In the second book of his Copia: Foundations of the Abundant Style, Erasmus is aghast that “there is actually in Germany a class of persons whose chief glory it is to have slaughtered the greatest number of their fellow-men; and this, while bestial in itself, is made all the more foul by their doing it for pay, like some butcher hired for money to run a slaughter-house.”
In one of his most celebrated works on war and peace, A Complaint of Peace, Erasmus describes soldiers as villainous men whose spirit and conduct are better suited to “serpents, wolves, and tigers.” He mocks the idea of marching under the banner of the cross, participating in divine worship, partaking in the sacraments, and praying. He describes “hired mercenaries” as “criminal dregs” who feed on people’s misery. Because one of the lessons of war is murder, Erasmus reasons: “Who will shrink from killing one man in hot blood when he has been hired for a pittance to slaughter so many?” And because “war has most need of those whom in time of peace you would nail to the cross,” Erasmus asks: “For who will be better at leading troops through hidden tracks than a trained brigand? Who will be bolder at plundering houses and despoiling churches than a housebreaker or tomb-robber? Who will be so eager to strike down and disembowel a foe as a gladiator or murderer? Or so suitable for setting fire to cities and engines of war as an incendiary? Who will defy the waves and hazards at sea like a pirate trained by a lifetime of plundering?” To “see clearly how immoral a thing is war, you have only to look at the agents it employs.”
In another of his notable works on war and peace, his extended comments on the adage “War is a treat for those who have not tried it,” Erasmus expresses no sympathy for what soldiers have to put up with:
Who could possibly tell how many hardships these idiots of soldiers put up with in their camps? And they deserve worse just for being willing to put up with them: food at which a Cyprian ox would turn up its nose, sleeping quarters that would be scorned by a dung-beetle, few hours of sleep and those not of their own choosing, a tent that lets in the wind from every direction, or no tent at all. They have to endure an open-air life, sleep on the ground, stand in their arms, bear hunger, cold, heat, dust, rain. They have to obey their commanders, they have to bear floggings with rods; for no slave’s bondage is more humiliating that soldiers’ service. Add to this that when the fatal signal is given you have to go and face up to death, either to kill mercilessly or to fall miserably. We undergo all these woes in order to get to the most wretched part of all. We afflict ourselves first with these countless woes, just in order to inflict them on others.

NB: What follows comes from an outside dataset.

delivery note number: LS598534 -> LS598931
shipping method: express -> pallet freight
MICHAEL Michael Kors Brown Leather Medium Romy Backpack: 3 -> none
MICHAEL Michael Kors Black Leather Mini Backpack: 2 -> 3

Erasmus objects to the glory given to soldiers returning home that is so prevalent today:
We loath an executioner because he is hired by the legal authority and puts to death the guilty and the condemned; but men who abandon their parents, wives and children and rush off to war of their own accord, nor hired but asking to be hired for some wicked butchery, are almost more welcome when they go home than if they had never been away. They think they have won some sort of nobility from their villainies. The man who has stolen a garment is infamous; the man who has robbed so many innocent people while he was on his way to join the army, while he was serving as a soldier and when he was coming back is considered a respectable citizen. And the soldier who has conducted himself with the most brutality is thought worthy to play the commander in the next war.
In his Colloquies, Erasmus has three exchanges that relate to soldiers.

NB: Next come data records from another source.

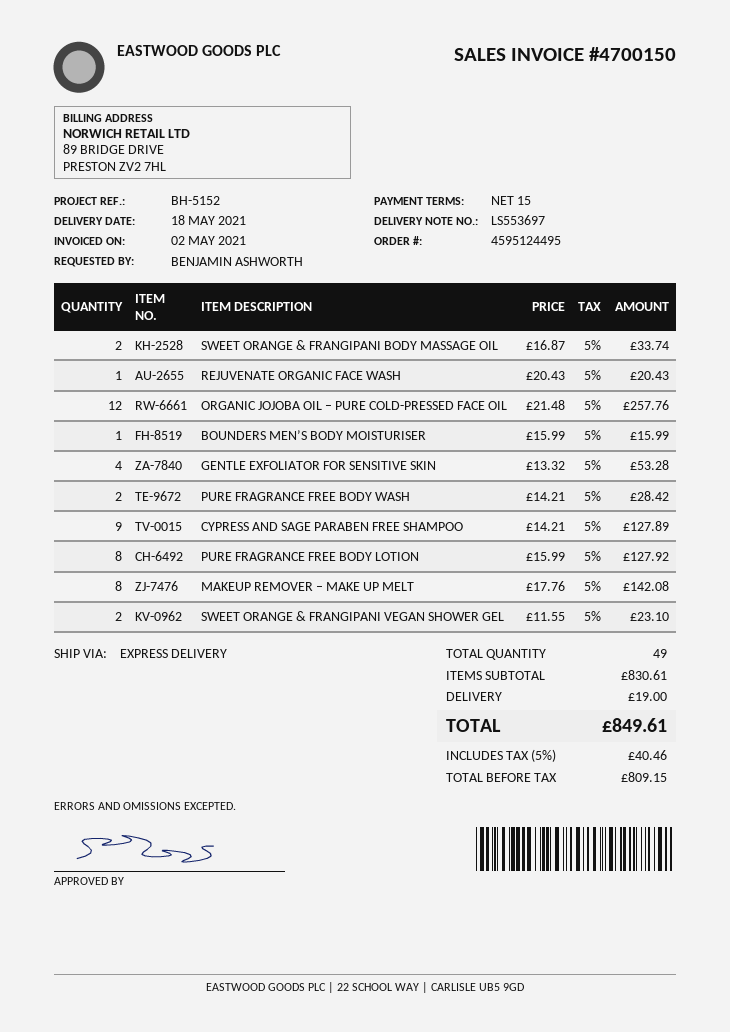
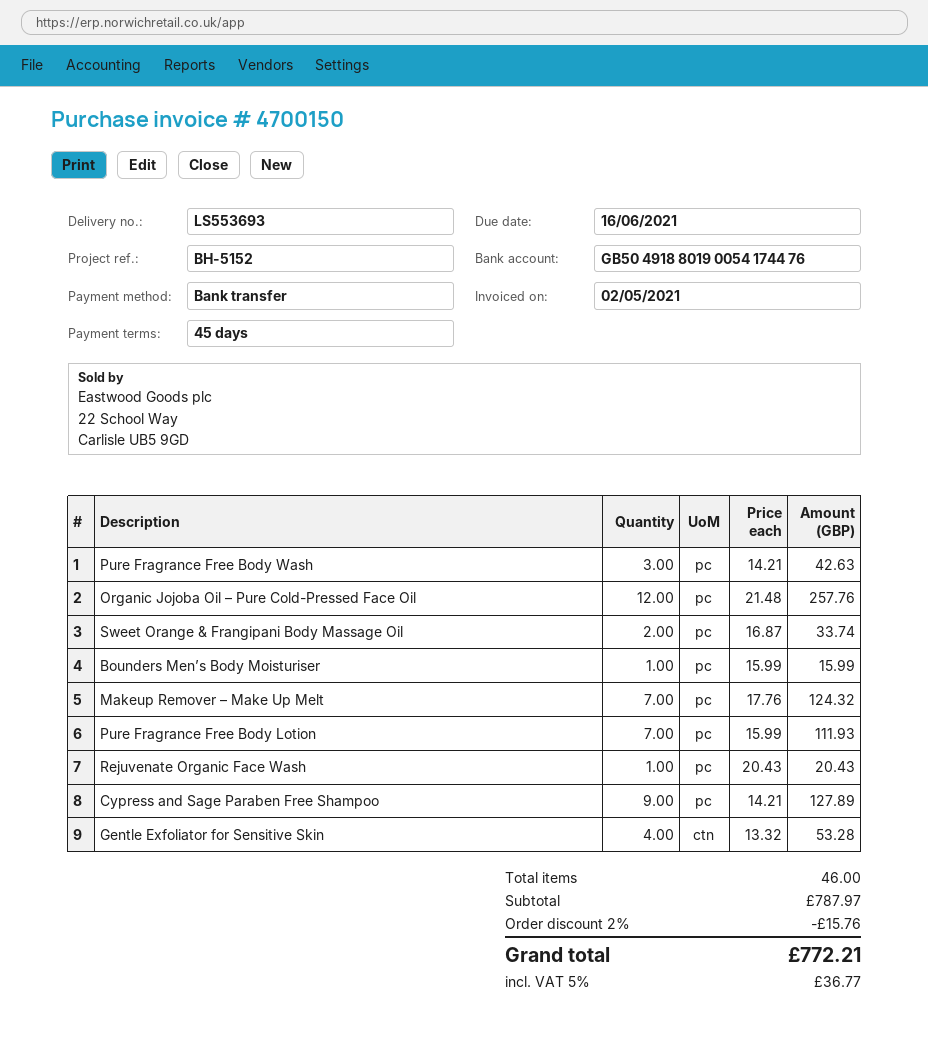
delivery note number: LS553697 -> LS553693
payment terms: 15 days -> 45 days
PURE FRAGRANCE FREE BODY WASH: 2 x 14.21 = 28.42 -> 3 x 14.21 = 42.63
PURE FRAGRANCE FREE BODY LOTION: 8 x 15.99 = 127.92 -> 7 x 15.99 = 111.93
MAKEUP REMOVER – MAKE UP MELT: 8 x 17.76 = 142.08 -> 7 x 17.76 = 124.32
SWEET ORANGE & FRANGIPANI VEGAN SHOWER GEL: 2 x 11.55 = 23.10 -> none
total quantity: 49 -> 46
subtotal: 830.61 -> 787.97
discount: none -> 2% = 15.76
shipping: 19.00 -> none
tax: 5% = 40.46 -> 5% = 36.77
total: 849.61 -> 772.21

In “Military Affairs,” Thrasymachus is a soldier and Hanno is his questioner.
Thrasymachus: I saw and did more wickedness there than ever before in my whole life.
Hanno: Has a soldier’s life any attraction at all?

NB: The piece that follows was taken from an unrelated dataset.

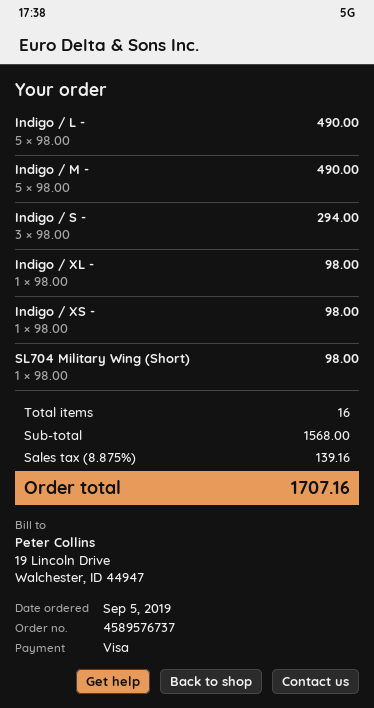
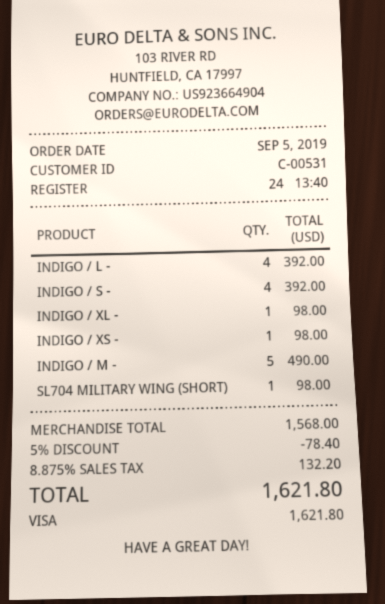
Indigo / L -: 5 for 490.00 -> 4 for 392.00
Indigo / S -: 3 for 294.00 -> 4 for 392.00
discount: none -> 5% = 78.40
tax: 8.875% = 139.16 -> 8.875% = 132.20
total: 1707.16 -> 1621.80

Thrasymachus: Nothing’s more wicked or more ruinous.
Hanno: Then what possesses those men—some hired for pay, others for nothing—who run off to war as if they were going to a party?
Thrasymachus: I can only suppose they’re driven by devils and have given themselves over wholly to an evil spirit and to misery in such a way as to go to hell before their time.
Hanno: But how will you make good what you’ve taken as plunder?
Thrasymachus: I made it good long ago.
Hanno: To whom?
Thrasymachus: Whores, wine merchants, and men who beat me at dice.
Hanno: The old army spirit! It’s fitting that ill-gotten gains should be lost in a worse way. But you did refrain from sacrilege, I suppose?
Thrasymachus: Not at all. Nothing was sacred there, nothing spared, sacred or profane.
Hanno: How will you make amends for that?
Thrasymachus: They say you don’t have to make amends for what’s done in war; whatever it is, it’s right.
Hanno: The law of war, perhaps.
Thrasymachus: I heard from professors that everyone has a right to live by his trade.
Hanno: A splendid trade—burning houses, looting churches, violating nuns, robbing poor people, murdering the innocent!
In “The Soldier and the Carthusian,” two vocations are contrasted. Carthusians were an order of monks.
Carthusian: You left a young wife and children at home and off you went to the army, hired for a trifling wage to cut men’s throats, and that at risk of your own life. For you were dealing with armed men, not toadstools or poppies. Which in truth do you think is more lamentable, to butcher a Christian—who never harmed you—for a little pay or to send yourself body and soul to eternal perdition?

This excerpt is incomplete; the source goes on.